12 "'python setup.py build_ext --inplace' to build the C "
---> 13 "extensions first.".format(module))
14
15 from datetime import datetime
ImportError: C extension: /home/user/.conda/envs/qiime/lib/python2.7/site-packages/pandas/hashtable.so: undefined symbol: PyFPE_jbuf not built.

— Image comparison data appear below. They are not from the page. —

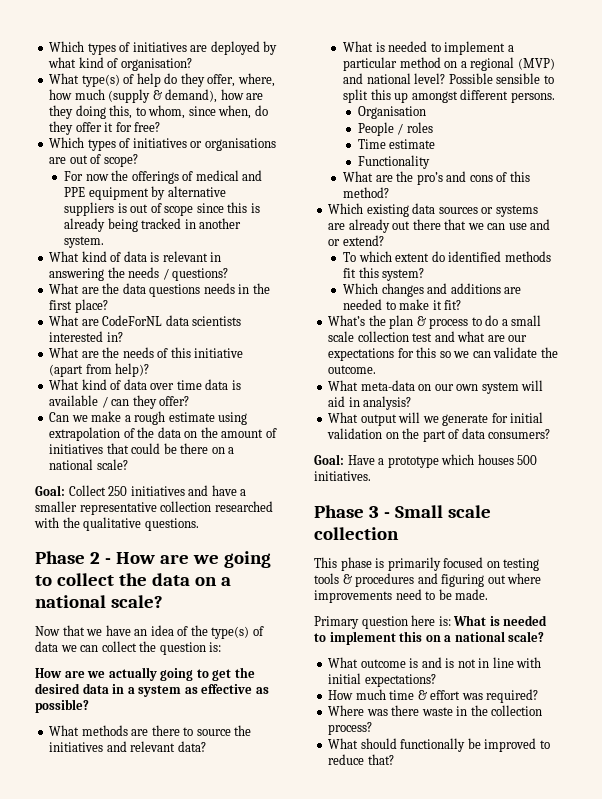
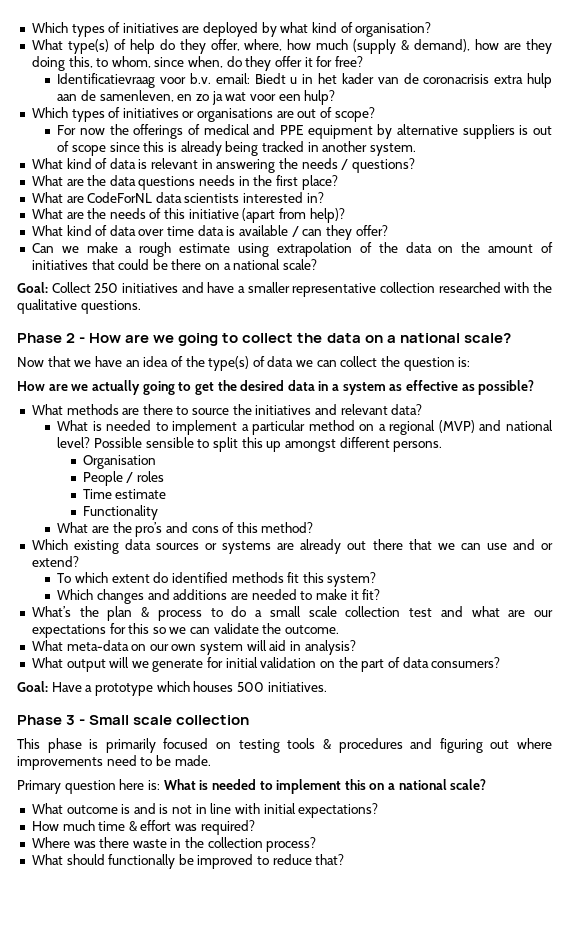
(161, 127) none -> [57,73,553,88] [57,90,336,105] // Identificatievraag voor b.v. email: Biedt u in het kader van de coronacrisis extra hulp aan de samenleven, en zo ja wat voor een hulp?

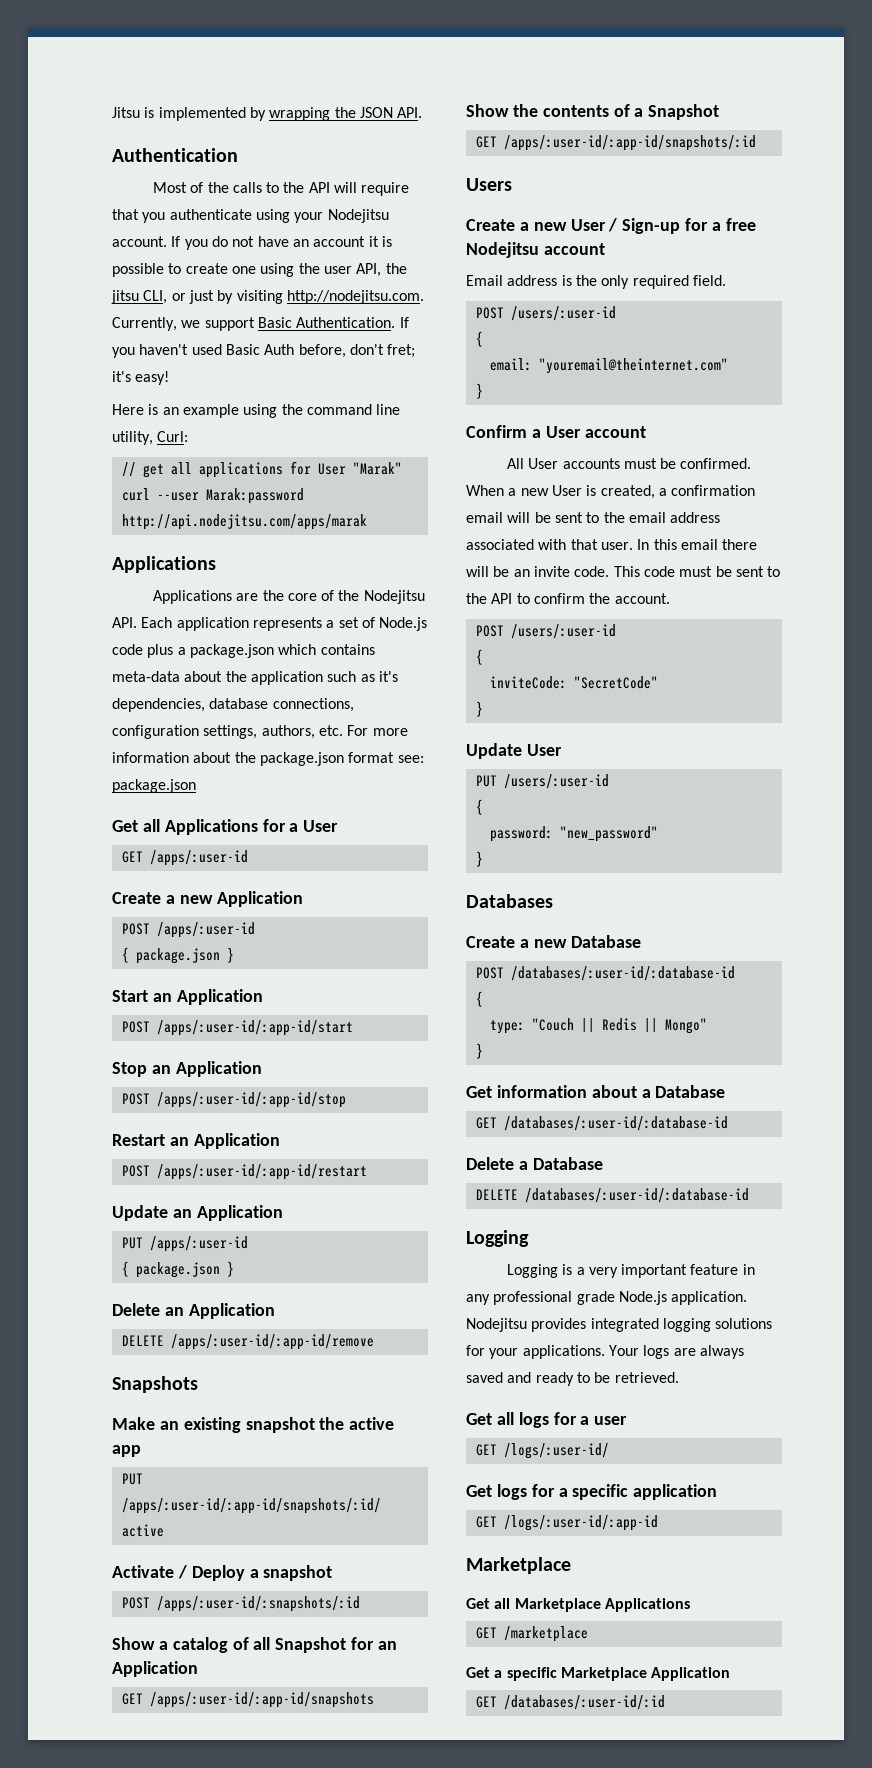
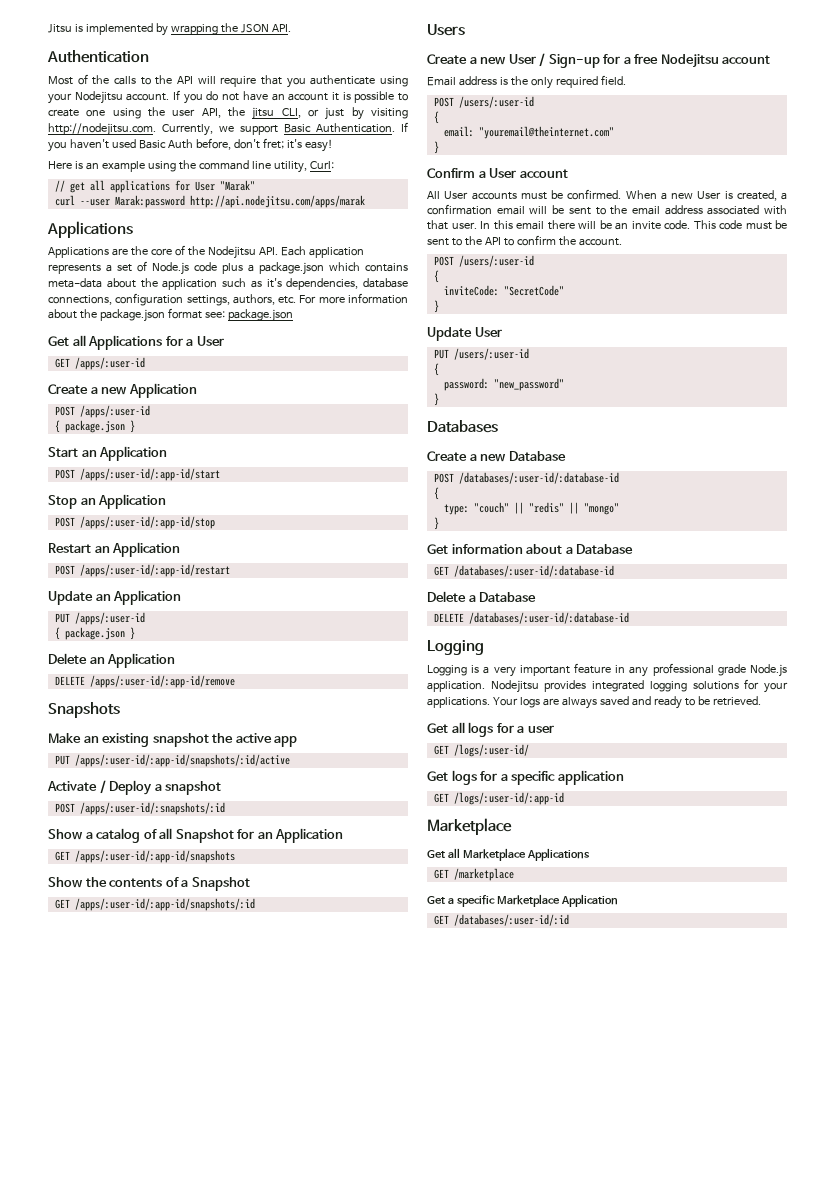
[531,1018,707,1034] "Couch || Redis || Mongo" -> [473,502,619,515] "couch" || "redis" || "mongo"

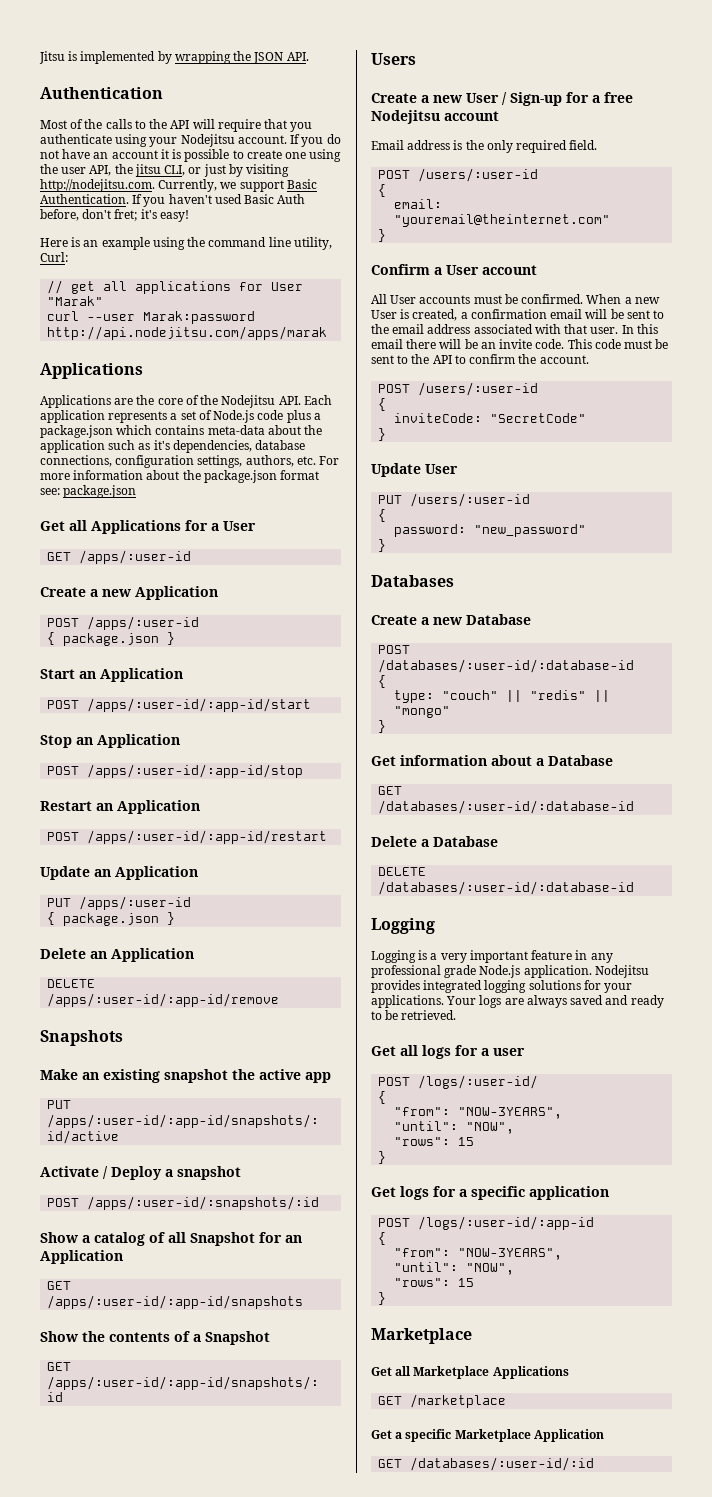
[433,745,449,755] GET -> [378,1077,411,1086] POST
(529, 750) none -> [378,1091,387,1104] [394,1107,563,1119] [394,1121,515,1134] [394,1137,475,1146] [378,1151,387,1164] // { // "from": "NOW-3YEARS", // "until": "NOW", // "rows": 15 // }
[433,793,449,803] GET -> [378,1218,411,1227] POST
(564, 798) none -> [378,1232,387,1245] [394,1248,563,1260] [394,1262,515,1275] [394,1278,475,1287] [378,1292,387,1305] // { // "from": "NOW-3YEARS", // "until": "NOW", // "rows": 15 // }

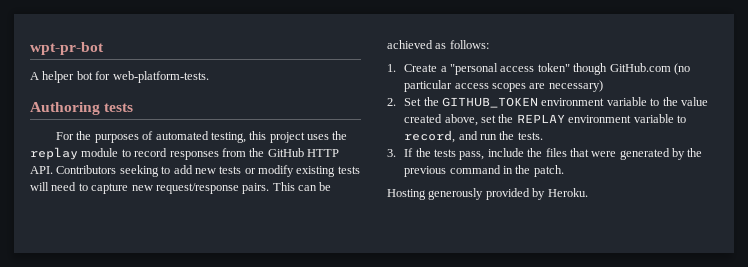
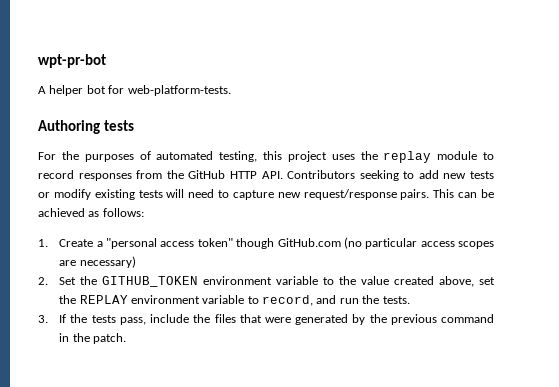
[387,188,588,200] // Hosting generously provided by Heroku. -> (126, 338) none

If you want to import pandas from the source directory, you may need to run 'python setup.py build_ext --inplace' to build the C extensions first.
I know I can build everything manually, but I really want to fix pip.
Passing --no-cache-dir to pip during installation seems to solve the issue, though I don't understand what caches have to do with compilation.